During the visit LPA observed the residents being prepped for lunch. Masking is required again in the facility. LPA also observed that there is only one caregiver on the premises. LPA reviewed three random resident files.

LPA recommended the following:
- have 2 caregivers scheduled every time, if there is a call out, make sure shift is covered.
Upon review of resident file, LPA noticed that there was a change of condition for a resident (R1). A doctors report was noted saying that R1 had a rash. This change of condition wasn't reported to Licensing.

Deficiency is being cited today as the facility did not ensure that residents R1s change in condition was reported to Licensing. Based on records review, R1 has rash and is still being monitored by the doctor. Facility is being cited for not following reporting requirements.

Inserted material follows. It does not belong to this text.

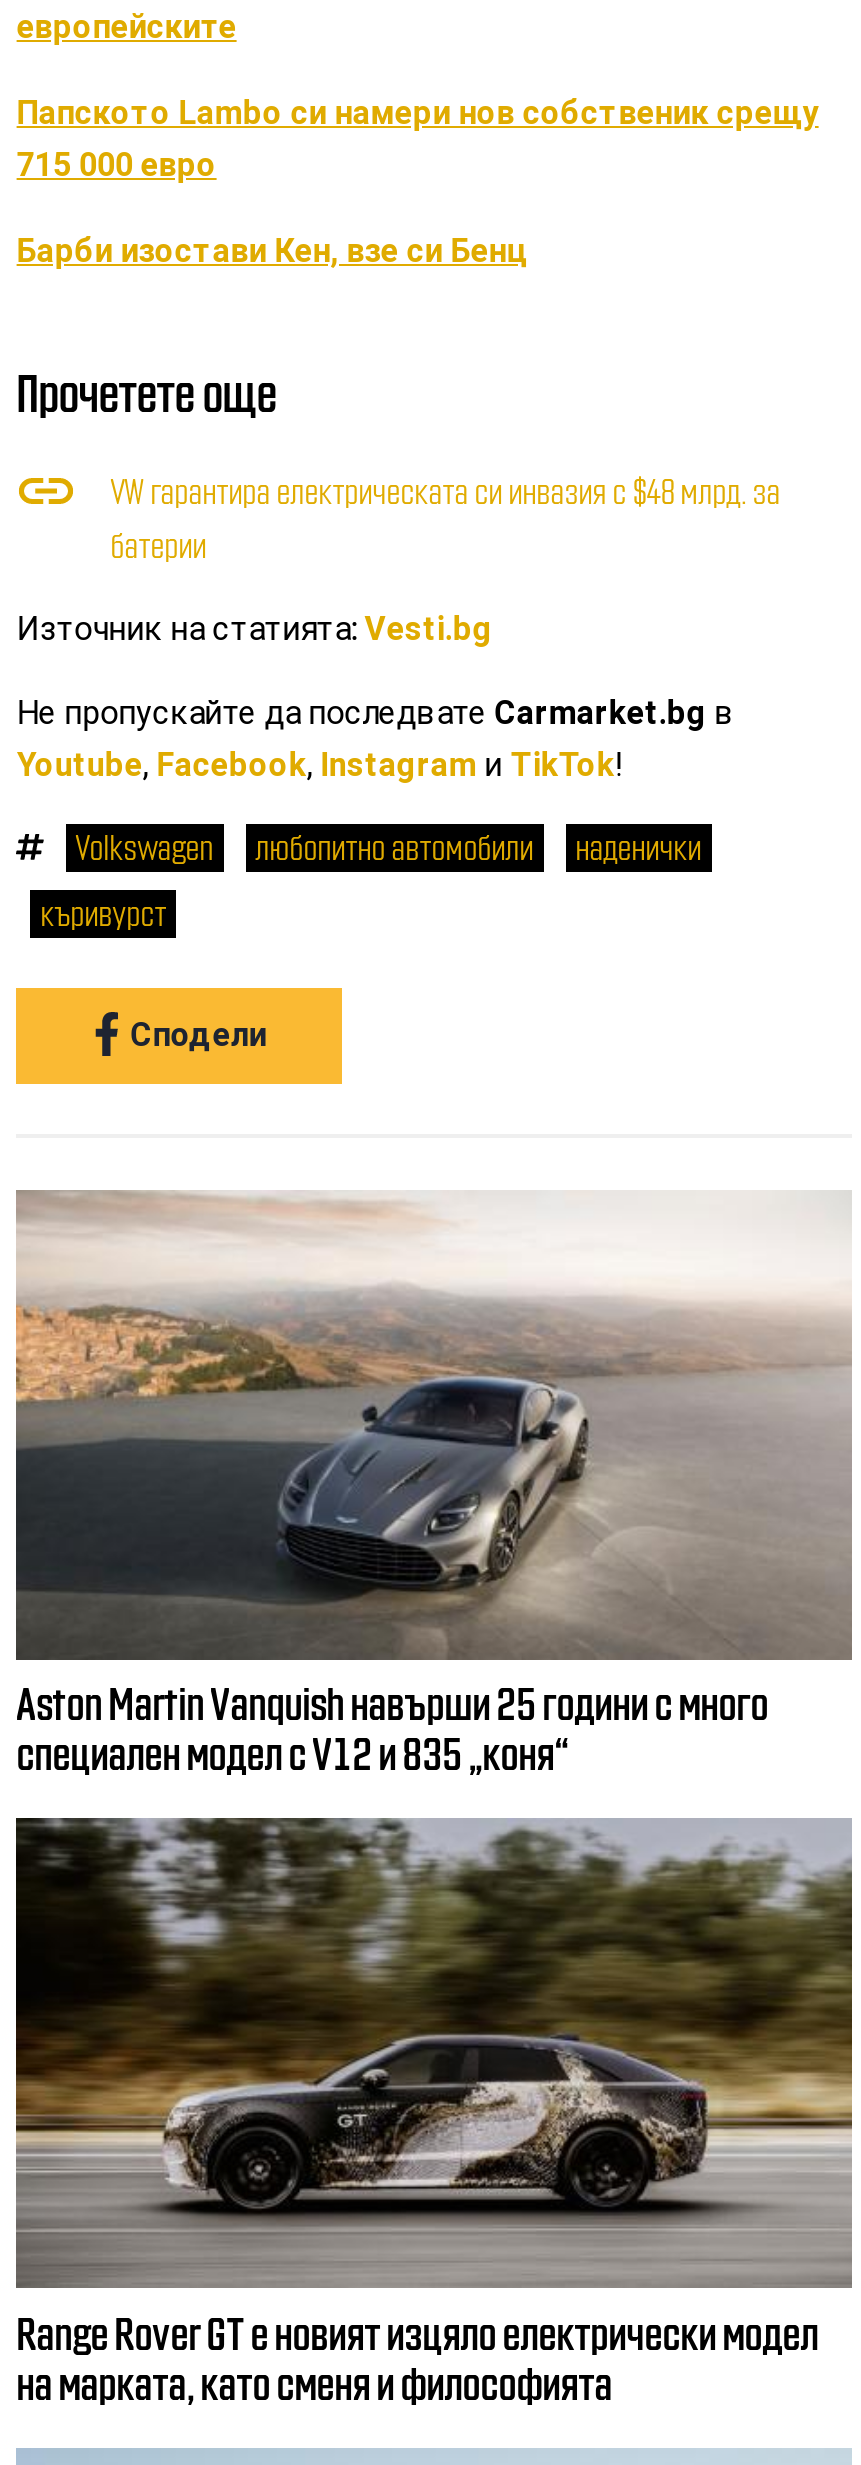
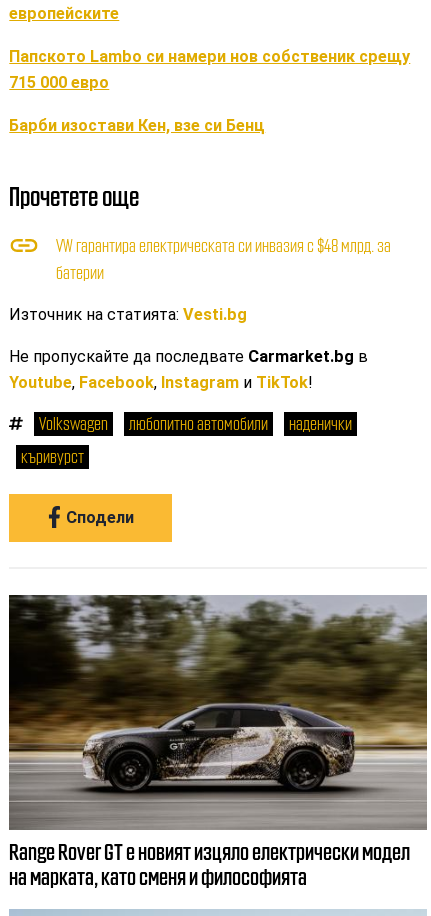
- [image]
- Aston Martin Vanquish навърши 25 години с много
- специален модел с V12 и 835 „коня“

Deficiencies are cited under California Code of Regulations, Title, 22 cited on the LIC 809D. Failure to correct the deficiencies may result in civil penalties. Report was discussed and a copy of this report and the Appeal Rights are provided.
SUPERVISORS NAME: April Cowan
LICENSING EVALUATOR NAME: Grace Donato
LICENSING EVALUATOR SIGNATURE: DATE: 11/06/2023
I acknowledge receipt of this form and understand my licensing appeal rights as explained and received.
FACILITY REPRESENTATIVE SIGNATURE: DATE: 11/06/2023
This report must be available at Child Care and Group Home facilities for public review for 3 years.

LIC809 (FAS) - (06/04)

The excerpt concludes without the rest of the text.